Haredi fighting gives unity candidate Lion a headache on election day

Worth some 9,000 votes in Jerusalem, Frankel’s ballot and that of his community could end up swaying the election – oddly enough for the secular, pluralist candidate Berkovitch.

Ofer Berkovitch votes during the second mayoral elections.  (photo credit: MARC ISRAEL SELLEM)
Ofer Berkovitch votes during the second mayoral elections.
(photo credit: MARC ISRAEL SELLEM)
A host of cameramen, photographers and assorted journalists awaited the arrival of Moshe Lion at his polling booth in the capital’s Sha’arei Hessed neighborhood on Tuesday for the traditional photo-op with the candidate.
But one enterprising young man from the haredi community managed to slip ahead of the Jerusalem mayoral candidate in the line, held up his voting slip for Ofer Berkovitch in front of the press corps, and proudly posted it into the ballot box.
The man – Shlomo Frankel – was from the extremist Jerusalem Faction community, which instructed its followers to vote for Berkovitch due to its antipathy for its fellow haredim of the Degel Hatorah political grouping.

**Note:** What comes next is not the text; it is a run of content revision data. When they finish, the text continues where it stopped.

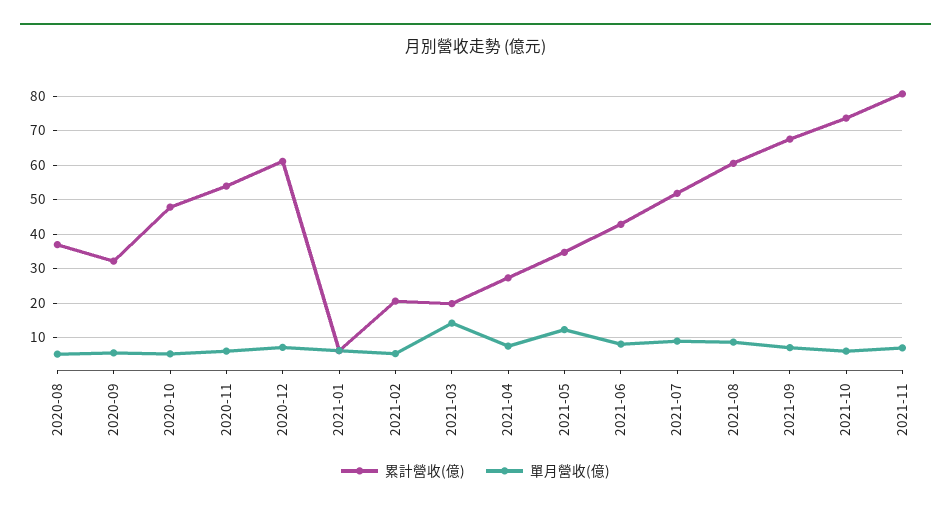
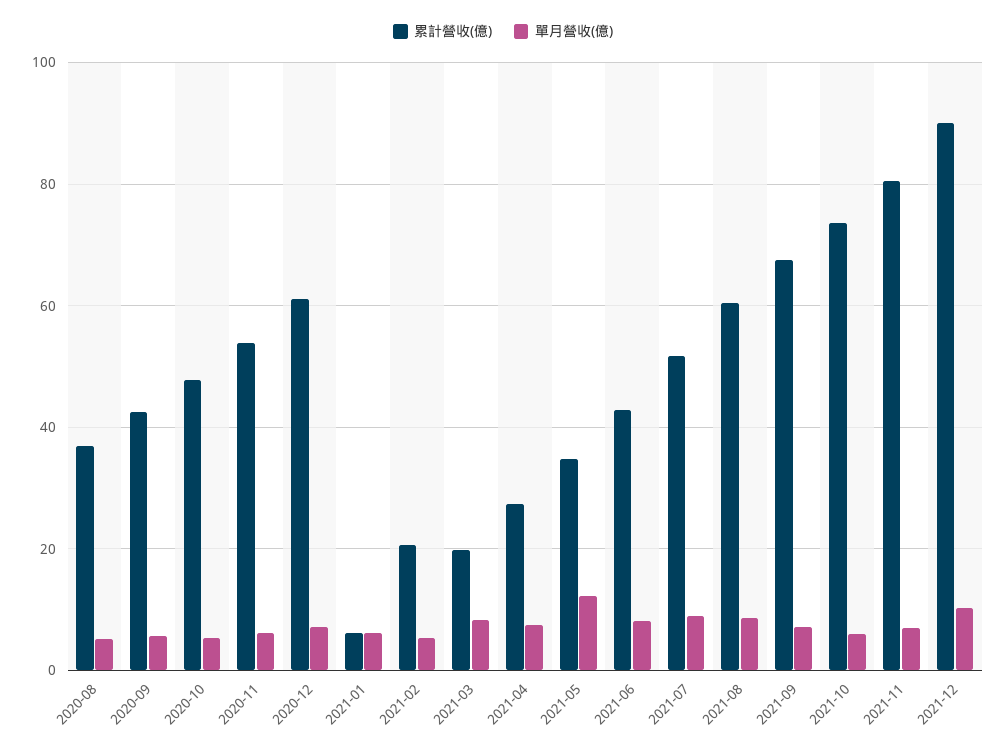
累計營收(億), 2020-09: 32 -> 42
單月營收(億), 2021-03: 14 -> 8
累計營收(億), 2021-12: none -> 90
單月營收(億), 2021-12: none -> 10

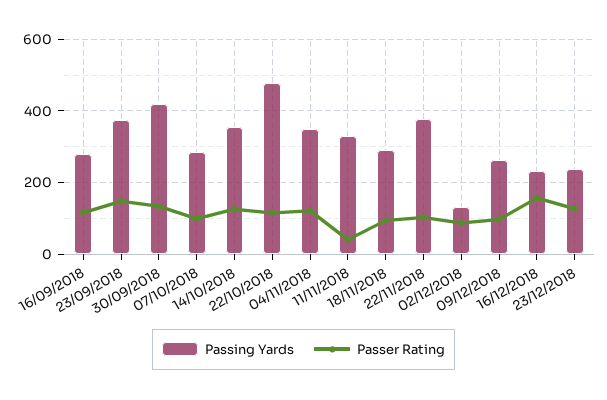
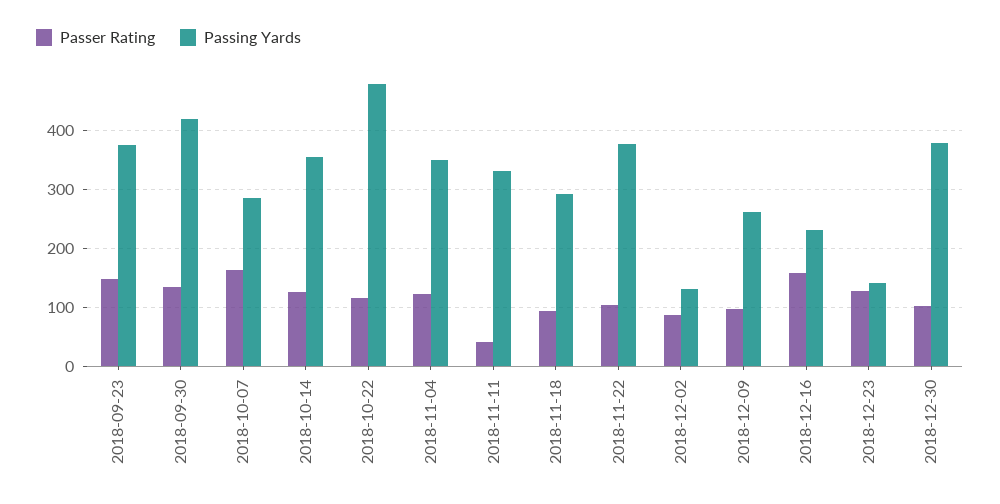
Passing Yards, 16/09/2018: 280 -> none
Passer Rating, 16/09/2018: 120 -> none
Passer Rating, 07/10/2018: 100 -> 160
Passing Yards, 23/12/2018: 240 -> 140
Passer Rating, 2018-12-30: none -> 100
Passing Yards, 2018-12-30: none -> 380

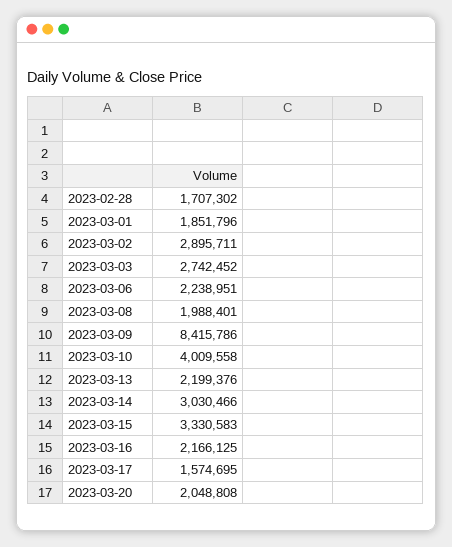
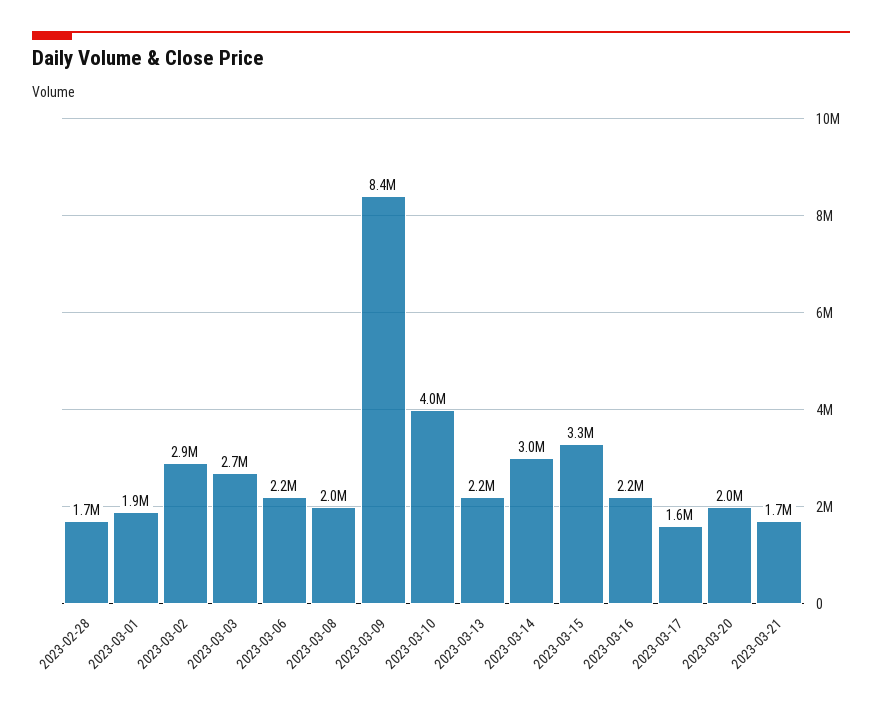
2023-03-21: none -> 1700000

Haredi resident votes Ofer Berkovitch in Jerusalem election.
Haredi resident votes Ofer Berkovitch in Jerusalem election.
Worth some 9,000 votes in Jerusalem, Frankel’s ballot and that of his community could end up swaying the election – oddly enough for the secular, pluralist candidate Berkovitch.

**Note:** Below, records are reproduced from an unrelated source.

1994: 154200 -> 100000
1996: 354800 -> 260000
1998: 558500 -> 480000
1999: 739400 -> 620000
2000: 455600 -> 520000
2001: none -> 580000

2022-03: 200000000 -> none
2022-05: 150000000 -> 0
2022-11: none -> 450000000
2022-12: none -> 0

Unfazed however, Lion smilingly approached the ballot box himself together with his wife and deposited his own vote, before addressing the host of assembled reporters.
“I very much hope that, God willing and beginning tonight, we will protect our unity and will bring everyone in Jerusalem to unity, and that everyone will join me in the coalition and, God willing, the unity which we so badly need in Jerusalem will return,” he said, repeating several times his central campaign claim that he can bring all residents of the city together.
More than that, however, he would not say, leaving promptly as reporters hurled questions at him from afar.
Back at the polling booth, religious-Zionist voters seemed to be voting generally for Lion, while the haredim in the neighborhood, home to the Jerusalem Faction’s flagship yeshiva Maalot Hatorah, were all voting Berkovitch.
“I can’t vote for someone who’s not religious,” said Esther, who voted for Ze’ev Elkin in the first round.
“Berkovitch is a lefty and he won’t keep Jerusalem religious,” she opined.
Goldie, who came with her husband Eli, was of similar mind, saying that despite believing Berkovitch to be a “very nice guy,” said that he was “too lefty for me” and was voting Lion.
Eli was on the same wavelength.
“My head said Berkovitch and my heart said Lion, but I voted with my heart,” he said, adding however that “At the end of the day, it is God who crowns kings, so we’ll see.”
Frankel for his part adopted the Jerusalem Faction’s party line, arguing that Lion, not Berkovitch, will secularize the city – despite the fact that Lion himself is religious and Berkovitch is not – because Lion is friends with Yisrael Beytenu leader Avigdor Liberman, who has criticized the haredi leadership and community on several issues and has advanced legislation to draft haredim into the army.
He denied totally that the Jerusalem Faction was backing Berkovitch just to defeat their bitter foes in Degel.
Meanwhile, in the haredi neighborhood of Ezrat Torah with large numbers of hassidic voters, things were not going Lion’s way either.
Stories abounded about how the non-hassidic haredim of Degel had disrespected the hassidic grand rabbis by booing hassidic representatives after the first round of municipal elections and danced in Jerusalem crying “six-three” – the tally of seats by which Degel beat Agudah in the Jerusalem municipal council.
“It is a real insult and injury to the grand rabbis” said one hassid from Gur, the largest hassidic community in Israel with the most influential grand rabbi, who leads Agudah’s Council of Torah Sages.
Another hassid, who refused to say which community he was from, noted acerbically that Degel and Shas were backing a secular candidate in Safed against the Agudah candidate and had backed a secular woman in Haifa, but were telling their followers it was forbidden to back a secular candidate in Jerusalem.
“It’s just hypocrisy,” he said intensely, and intimated that he had voted Berkovitch.
Another Gur hassid said that he and others had received automated phone calls from the Gur leadership telling them it was a religious obligation to vote but not to vote Lion.
It seems unfortunate and somewhat hapless for Lion that as a man from the religious-Zionist community, he has become part of a severe and increasingly bitter internecine haredi battle between the different factions, especially in light of his assertion that he alone can unite the city.
But if the supporters of Shas and Degel would have voted in large enough numbers – and if he manages to vacuum up enough ballots from those who voted Elkin in the first round – he may yet triumphantly enter city hall in Kikar Safra later today.